Aim of the task: Go through the listing that follows and write it out exactly. Drop the pictures.

□ □ □ □ □ □ □

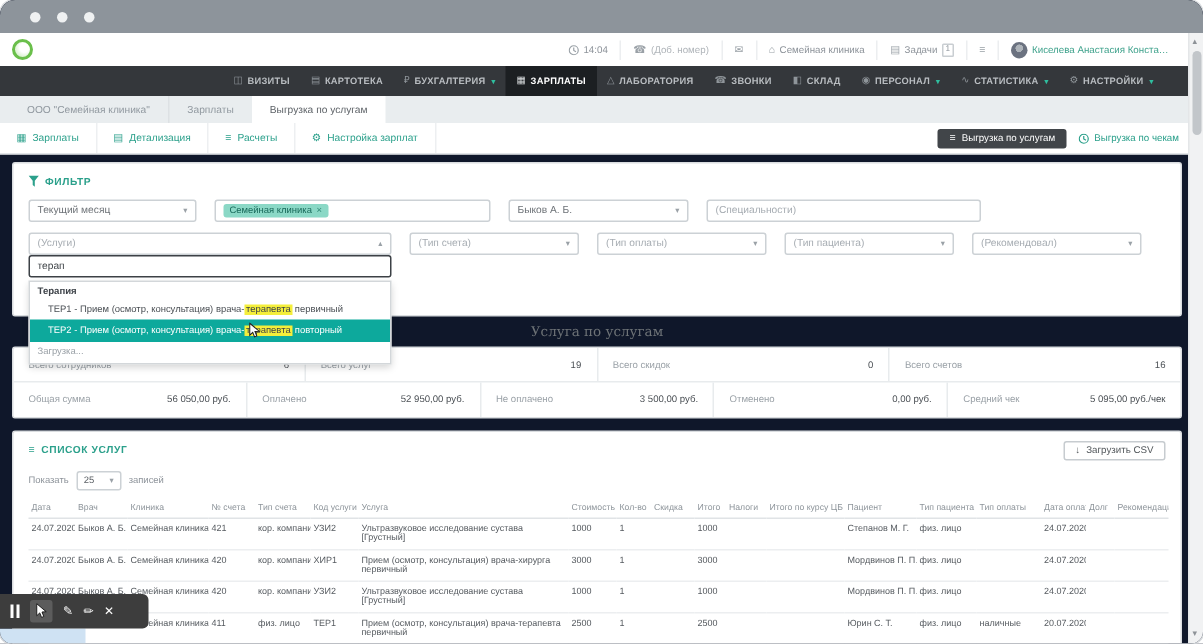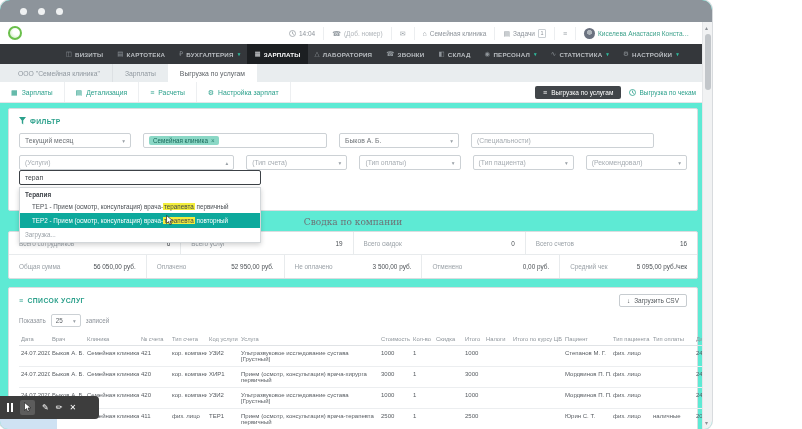--- a/index.html
+++ b/index.html
@@ -4,8 +4,8 @@
 <style>
   html,body{margin:0;padding:0;background:#fff;}
   *{box-sizing:border-box;}
-  .win{position:relative;width:712px;height:429px;font-family:"Liberation Sans",sans-serif;
-       border-radius:10px 10px 8px 8px;overflow:hidden;background:#5eead4;box-shadow:0 0 0 1px #d8dbde;}
+  .win{position:relative;width:802px;height:429px;font-family:"Liberation Sans",sans-serif;
+       border-radius:10px 10px 8px 8px;overflow:hidden;background:#0f172a;box-shadow:0 0 0 1px #d8dbde;}
   
   .titlebar{height:22px;background:#8d949b;display:flex;align-items:center;padding-left:20px;gap:11px;border-radius:10px 10px 0 0;}
   .dot{width:7px;height:7px;border-radius:50%;background:#eff1f2;}

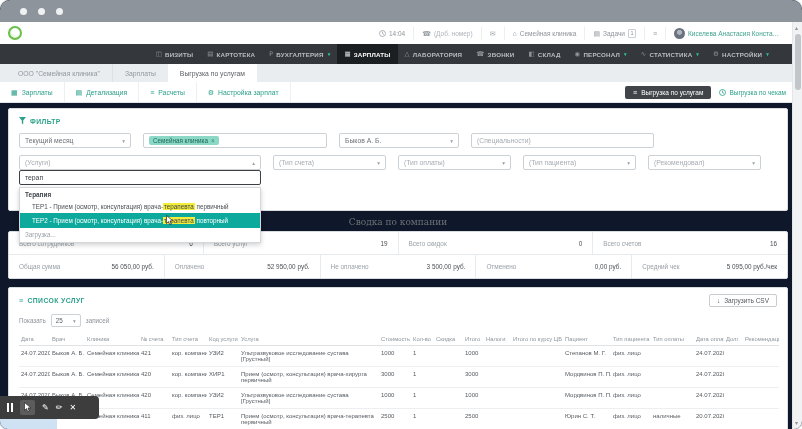--- a/index.html
+++ b/index.html
@@ -291,7 +291,7 @@
       </div>
     </div>
 
-    <div class="sum-title">Сводка по компании</div>
+    <div class="sum-title">Услуга по услугам</div>
     <div class="card scard">
       <div class="srow ra">
         <div class="scell">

□ □ □ □ □ □ □

Output:
--- a/index.html
+++ b/index.html
@@ -4,8 +4,8 @@
 <style>
   html,body{margin:0;padding:0;background:#fff;}
   *{box-sizing:border-box;}
-  .win{position:relative;width:712px;height:429px;font-family:"Liberation Sans",sans-serif;
-       border-radius:10px 10px 8px 8px;overflow:hidden;background:#5eead4;box-shadow:0 0 0 1px #d8dbde;}
+  .win{position:relative;width:802px;height:429px;font-family:"Liberation Sans",sans-serif;
+       border-radius:10px 10px 8px 8px;overflow:hidden;background:#0f172a;box-shadow:0 0 0 1px #d8dbde;}
   
   .titlebar{height:22px;background:#8d949b;display:flex;align-items:center;padding-left:20px;gap:11px;border-radius:10px 10px 0 0;}
   .dot{width:7px;height:7px;border-radius:50%;background:#eff1f2;}

--- a/index.html
+++ b/index.html
@@ -291,7 +291,7 @@
       </div>
     </div>
 
-    <div class="sum-title">Сводка по компании</div>
+    <div class="sum-title">Услуга по услугам</div>
     <div class="card scard">
       <div class="srow ra">
         <div class="scell">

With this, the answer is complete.